They returned in 1982’s summer team -up of the JLA, JSA and All-Star Squadron: a “Crisis on Earth-Prime” (the second chapter of which is entitled “The Mystery Men of October” – catchy title!). The CSA were among the first victims of the Crisis on Infinite Earths.  In 2000, a  Crime Syndicate of Amerika hailing  from an anti-matter universe  made their debut in a graphic novel. It does beg the question: when did Grant Morrison last have an original idea?

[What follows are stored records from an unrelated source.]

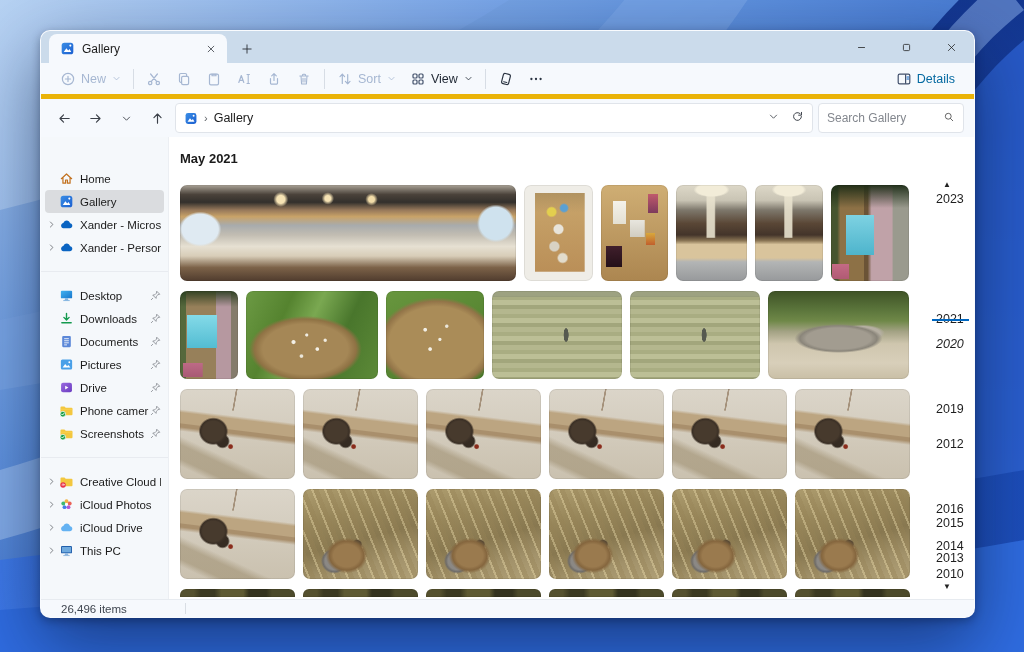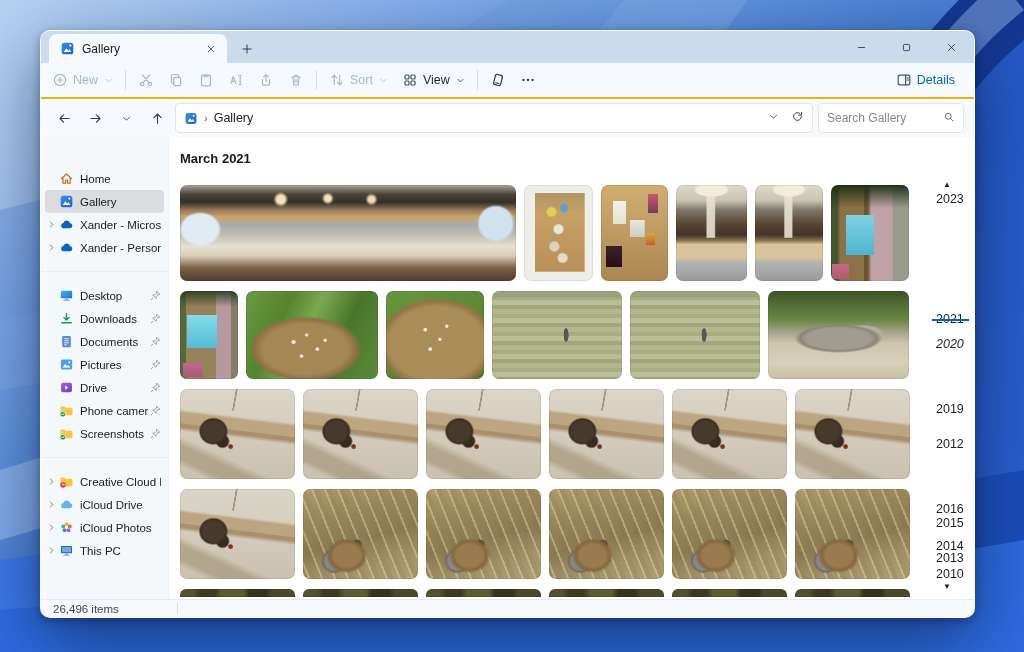"New" .toolbar { border-bottom: 2px solid #eab308 -> 5px solid #eab308; padding: 0 12px 0 4px -> 0 12px 0 12px }
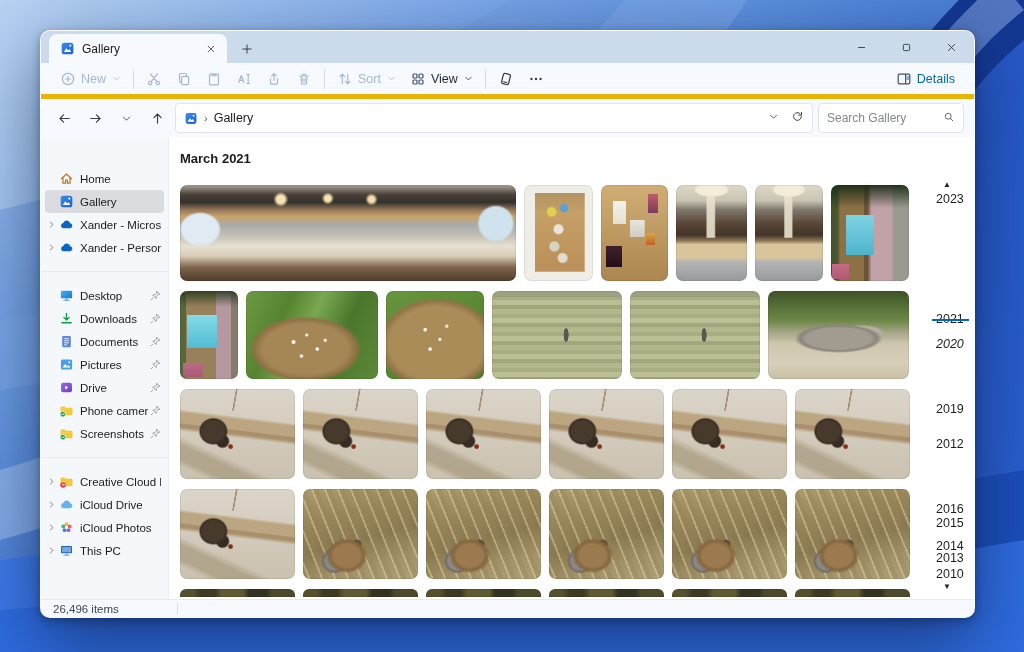"March 2021" div.group-header { text: March -> May }
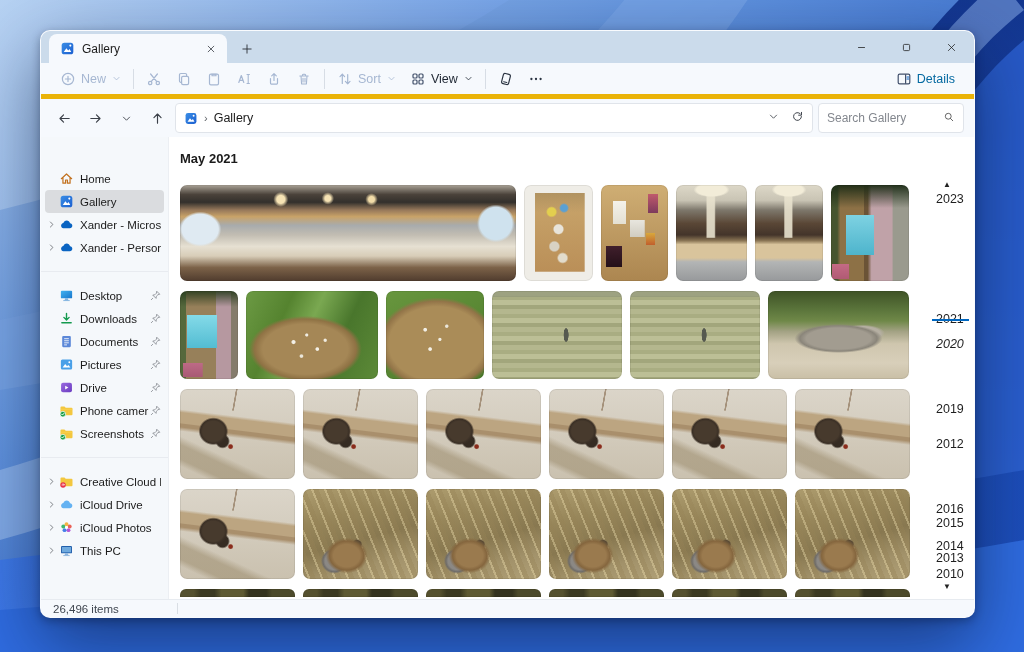"iCloud Drive" div.sb-item { order: before "iCloud Photos" -> after "iCloud Photos" }
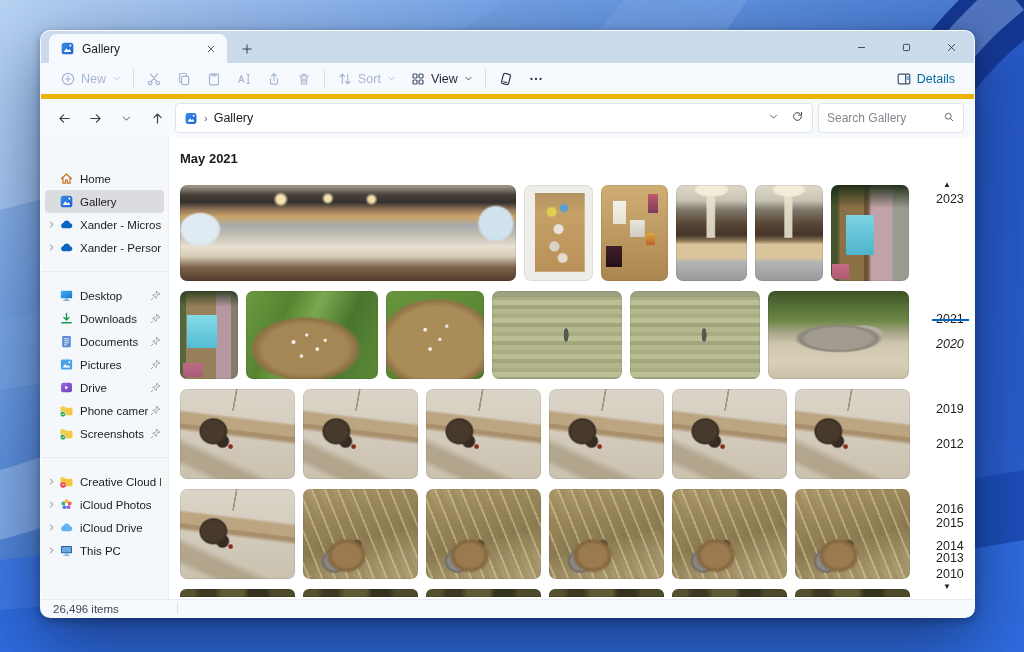"26,496 items" .statusbar { padding-left: 12px -> 20px }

This issue would certainly figure in my all-time top five of Super-Specs, purely for sentimental reasons. Wein’s last story of the Seventies is a downbeat and mundane thing and rather backward-looking. The nostalgic sci-fi of the League feels like an antique, compared to Marvel in ’74. But consider the JLA in the autumn of 1980; Dick Dillin’s final issue with Conway mining Kirby Koncepts from the previous decade:

Plus ca change, 1974.

Coming soon: The Man with a Million Molecules

All images are presumed copyright of their respective owners


Eighteen With A Bullet

This morning’s post features my favourite DC comic for most of the Seventies, Superboy starring the Legion of Super-Heroes, no. 205 , dated December 1974. My copy has a Thorpe and Porter stamp (15p!), so it was distributed somewhere in the UK.

I have no recollection where I bought this one- probably a comic mart in the mid- 80s. It was the second (and last ) 10o-pager for the Legion. The cover is  a cheerful orange,  at odds with the firing squad in the Cardy illustration! Nick Cardy is DC’s answer to Gil Kane when it comes to Bronze Age covers.  The frontispiece is adapted from Neal Adams’ 1969 cover of  Adventure 378: a morbid tale of impending death and my third issue.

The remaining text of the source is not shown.